В этом позиционном документе, который нам неизвестен, по информации СМИ, говорится о том, что работодатели вправе запрещать ношение креста. И английские юристы выдвигают в защиту этой позиции целый ряд положений действующего права Великобритании, а также религиозные аргументы, например, что ношение креста якобы необязательно для христиан.
В обсуждение этой темы включился архиепископ Кентерберийский Роуэн Уильямс, который говорил, что для многих сейчас крест превратился в украшение. Несогласие с этой позицией выразил предыдущий архиепископ — лорд Кэри.
В общем, вопрос этот сейчас обсуждается в Великобритании. Но самое главное, как мне кажется, — сама постановка вопроса о том, что работодатель может запрещать ношение религиозных символов своим работникам, в особенности, ношение креста. Я думаю, это свидетельствует об очень серьезном нравственном упадке и о сознательном отказе представителей руководства Великобритании от христианских корней этой страны.
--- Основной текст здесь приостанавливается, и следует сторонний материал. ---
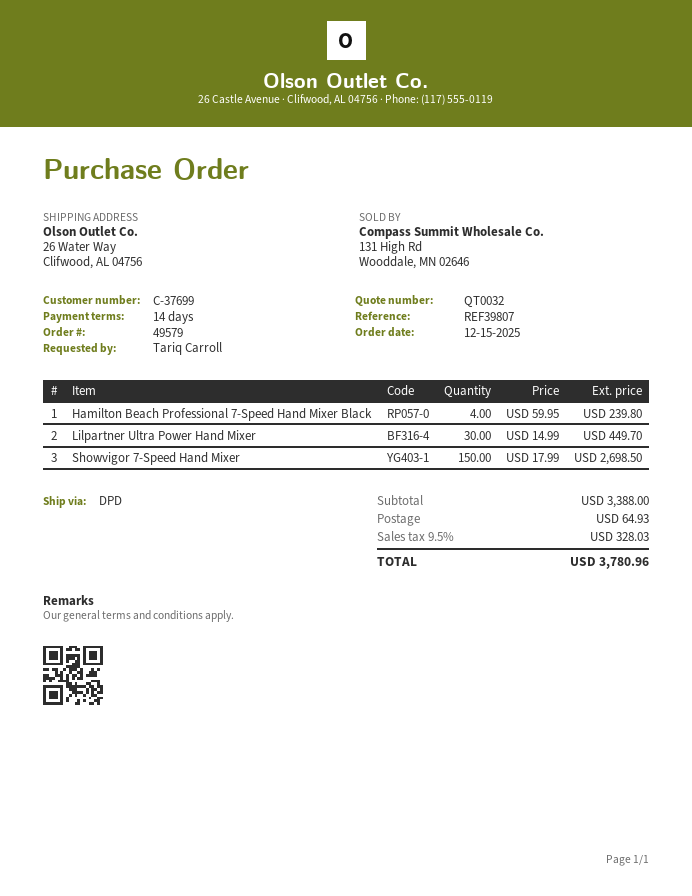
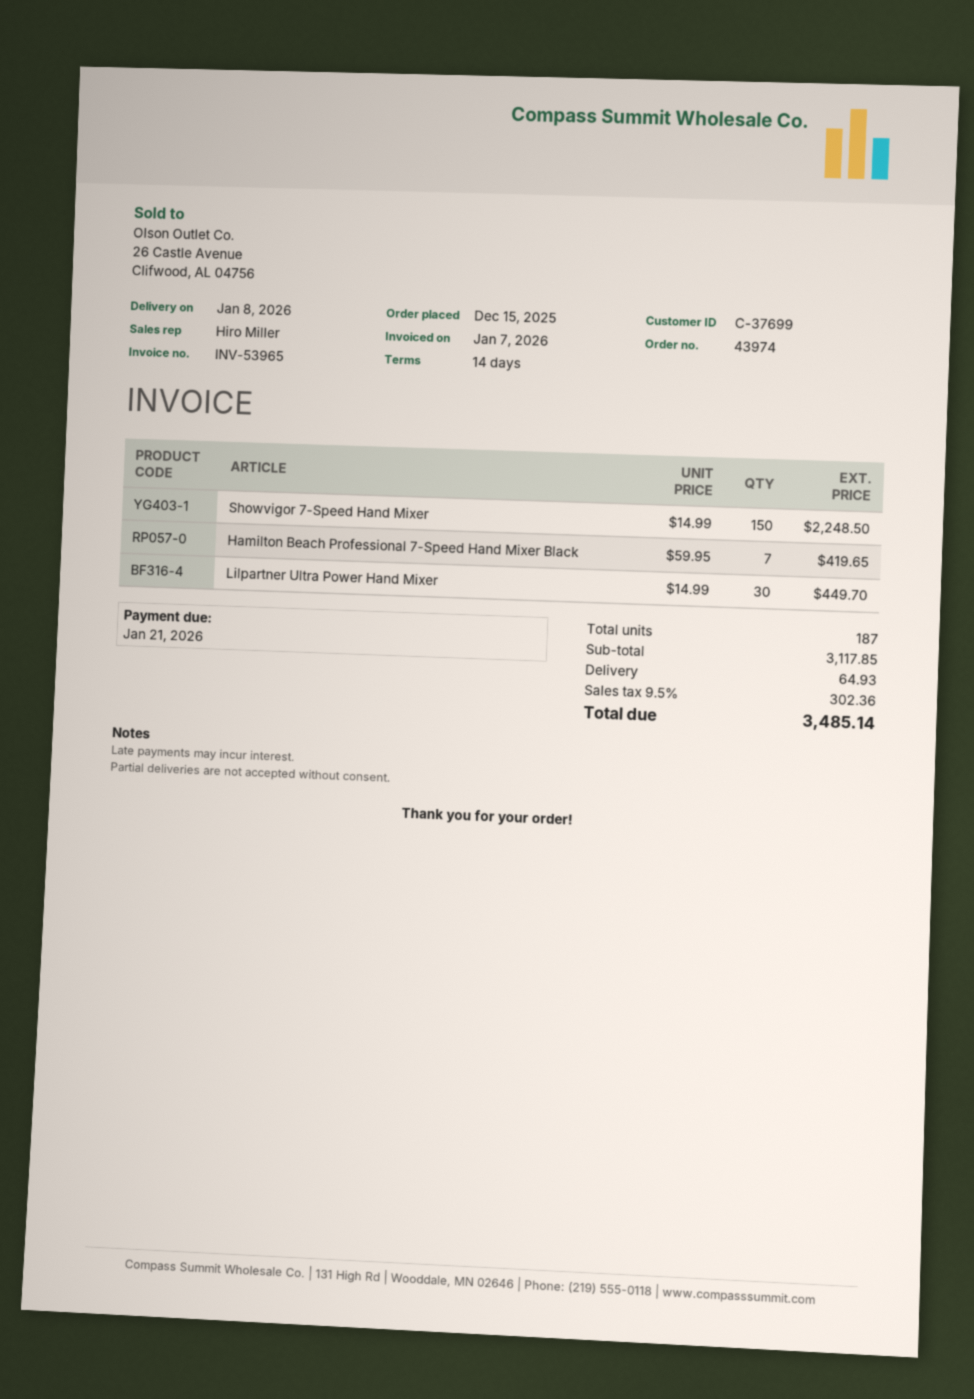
order number: 49579 -> 43974
Hamilton Beach Professional 7-Speed Hand Mixer Black: 4 x 59.95 = 239.80 -> 7 x 59.95 = 419.65
Showvigor 7-Speed Hand Mixer: 150 x 17.99 = 2698.50 -> 150 x 14.99 = 2248.50
subtotal: 3388.00 -> 3117.85
tax: 9.5% = 328.03 -> 9.5% = 302.36
total: 3780.96 -> 3485.14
Думаю, что единственная параллель, которую можно здесь привести и которая вполне естественно приходит на ум, — это параллель с Советским Союзом, где как раз запрещалось ношение крестиков и где их срывали с шеи, если замечали. Я сам был школьником, носил крестик и помню, как учительница, заметив цепочку, у меня его вытаскивала и срывала… Если Великобритания в идеологическом диктате воинствующего секуляризма уподобится Советскому Союзу, то это будет не самое выгодное сравнение для страны, которая считает себя демократической.
— А с чем, на Ваш взгляд, связано то, что подобного рода случаи фиксируются в последние годы один за другим?
— Думаю, что во многих странах Запада и, в частности, в Великобритании возникла какая-то мания политкорректности, которая развивается со скоростью маниакального психоза. Эта политкорректность заключается в том, что: не дай Бог, вдруг мы, христиане, или мы, представители той или иной западной страны, чем-либо обидим мусульман, иудеев, индуистов или представителей других религий. И ради того, чтобы не спровоцировать межрелигиозные конфликты, предлагается вот такое решение: давайте мы вообще удалим религию из общественного поля и удалим религиозные символы из жизни общества — тогда, якобы, будут торжествовать мир и любовь между конфессиями.
Но мы знаем, что религиозные символы одних конфессий в абсолютном большинстве случаев не вызывают никакого раздражения, а даже наоборот — вызывают сочувствие — у представителей других конфессий. На самом деле, религиозные символы вызывают раздражение именно у атеистов и представителей секулярного мировоззрения. Не случайно в рядах борцов с крестами мы видим, в первую очередь, именно воинствующих атеистов.
— Можно ли сказать, что в европейских странах сформировалось и действует лобби высокопоставленных людей, которые горячо поддерживают легализацию однополых союзов, эвтаназию, то есть максимальное снятие запретов, которые существовали в обществе веками? Условно говоря, некий заговор, причем не просто антихристианский, но направленный против устоев всех традиционных религий?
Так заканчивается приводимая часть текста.